Le conflit serait lié à la suspension du chef de secteur, de la tribu Ngombe, qui aurait instrumentalisé ses frères contre son intérimaire et sa communauté Mongo.

Selon Radio Okapi, « Le chef de secteur qui était là, était suspendu. On a remis l’intérim au secrétaire. Alors il a fait appel à sa population. Les gens sont venus, et puis ils ont commencé à incendier des maisons de la tribu mongo. Voilà comment est né ce conflit-là », a expliqué le président de la société civile de l’Equateur, antenne territoriale de Basankusu, Jean-Louis Wangela.

Il pense que c’est un conflit administratif qui a été « politisé et fortement tribalisé. »

Selon lui, la tension reste très vive à Djombo. Il affirme que malgré l’arrivée ce lundi, d’une délégation venue de Mbandaka, une autre personne a été blessée par fusil de chasse. Ce qui porte à cinq, le nombre de personnes blessées graves.

Il indique que les victimes admises à l’hôpital appartiennent à la tribu Mongo. Ces derniers sont pourchassés par les Ngombe majoritaires.

Leurs maisons ont été également incendiées. Ils se sont réfugiés au port de Djombo, en attente d’une éventuelle évacuation vers Basankusu.

« Depuis jeudi on a pillé des maisons.
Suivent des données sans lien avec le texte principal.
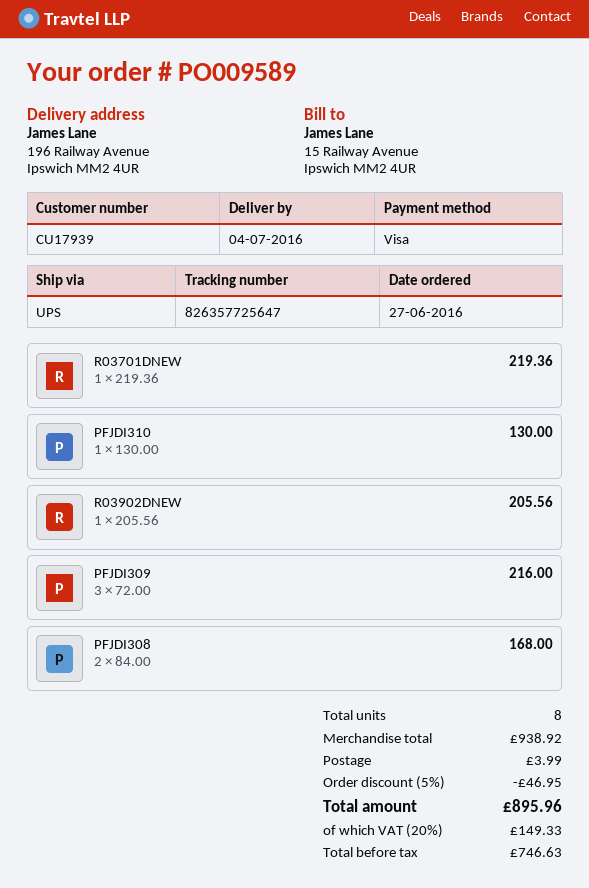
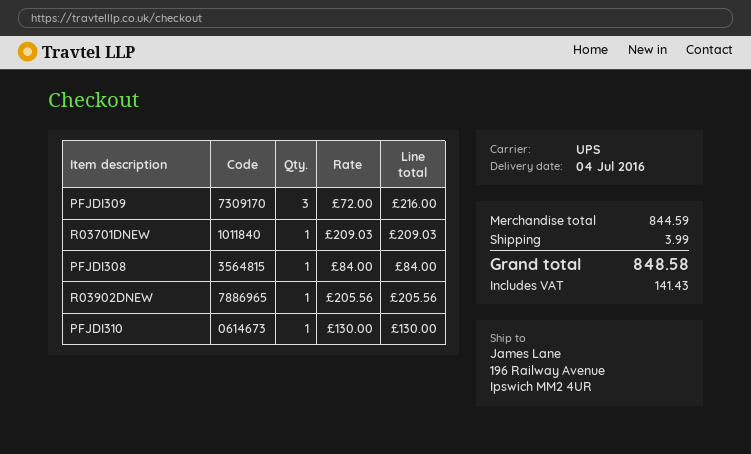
R03701DNEW: 1 x 219.36 = 219.36 -> 1 x 209.03 = 209.03
PFJDI308: 2 x 84.00 = 168.00 -> 1 x 84.00 = 84.00
subtotal: 938.92 -> 844.59
discount: 5% = 46.95 -> none
tax: 149.33 -> 141.43
total: 895.96 -> 848.58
Comme des vaches sont pillées. Les gens sont en fuite dans la forêt. Il y a l’insécurité totale. Donc on ne veut plus voir les gens de tribu Mongo à Djombo, cherchant à exécuter le tribalisme, qui peut engendrer même la xénophobie. Les populations Mongo se sont réfugiées au port, vu qu’on a brûlé leurs maisons », a expliqué M. Wangela.

Le gouverneur intérimaire de la province de l'Equateur, Alain Elodji a reconnu la situation. Il a promis de se prononcer plus tard sur les dispositions prises face à ce conflit intercommunautaire.